Grom, lavé, nourri, était assis tranquillement dans l’entrée, hésitant à entrer plus loin. Dans ses yeux intelligents, on pouvait voir une question muette : « Est-ce que je peux ? »
— Entre donc, héros ! — dit Sergei avec un sourire. — Ce n’est pas un palace, mais pour un mois, on va s’en sortir.
La première nuit fut agitée. Grom gémissait, se déplaçant sans cesse dans l’appartement, griffant la porte d’entrée.
— Hé, mon ami, — Sergei s’assit à côté du chien, à trois heures du matin. — Je comprends, tu te sens seul. Mais ton maître va se rétablir, je te le promets. Et en attendant… essayons juste de nous apprivoiser.
Comme s’il avait compris, Grom se blottit contre la jambe de l’homme et soupira doucement.
Les jours passaient, et leur nouvelle vie prenait forme. Le matin, Sergei se remit à courir, Grom courant joyeusement à ses côtés. Le soir, ils s’installaient tous les deux devant la télévision, Grom posant sa tête sur les genoux de Sergei.
— Tu sais, mon ami, — dit Sergei en caressant le chien, — c’est la première fois que je ne me sens pas seul, après tout ce temps.
Le chien émit un soupir de compréhension et se blottit un peu plus près.

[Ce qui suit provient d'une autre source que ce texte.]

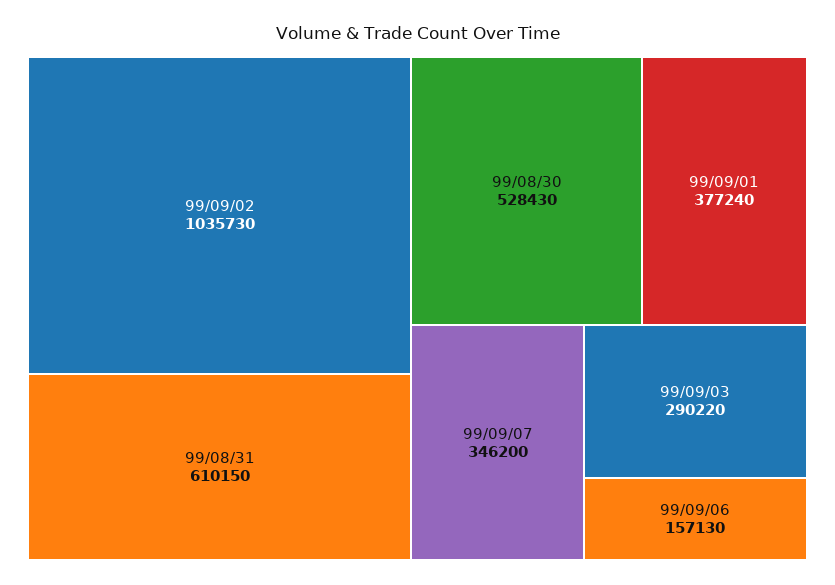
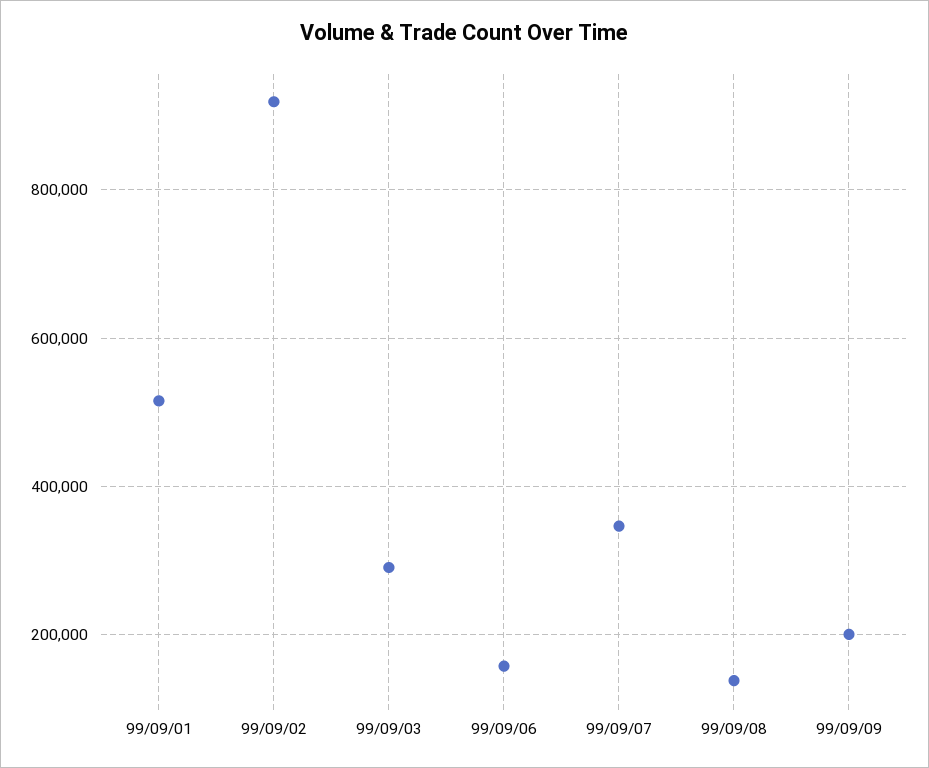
99/09/02: 1035730 -> 920000
99/08/31: 610150 -> none
99/08/30: 528430 -> none
99/09/01: 377240 -> 520000
99/09/08: none -> 140000
99/09/09: none -> 200000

Un jour, alors qu’ils étaient au parc, Grom courait après les pigeons et saluait dignement les autres chiens. Ils allèrent rendre visite à Alexandre à l’hôpital, qui allait de mieux en mieux. Il écoutait, avec des sourires, les dernières aventures de son chien fidèle.
— Je reconnais mon élève, — dit Alexandre en souriant. — Merci, Sergei, pour tout.
Un an plus tard, leur fille Nadia naquit. Kostia, fier d’être l’aîné, aidait sa mère avec la petite. Dmitri, toujours présent, soutenait Maria dans les moments difficiles. Et Sergei, ce collègue devenu ami, avait trouvé sa place dans leur nouvelle vie.
Le destin peut parfois offrir des chemins inattendus. Celui-ci conduisit Sergei à un foyer plus chaleureux, aux côtés d’un chien exceptionnel, Grom, et d’une famille qui l’accepta comme l’un des leurs.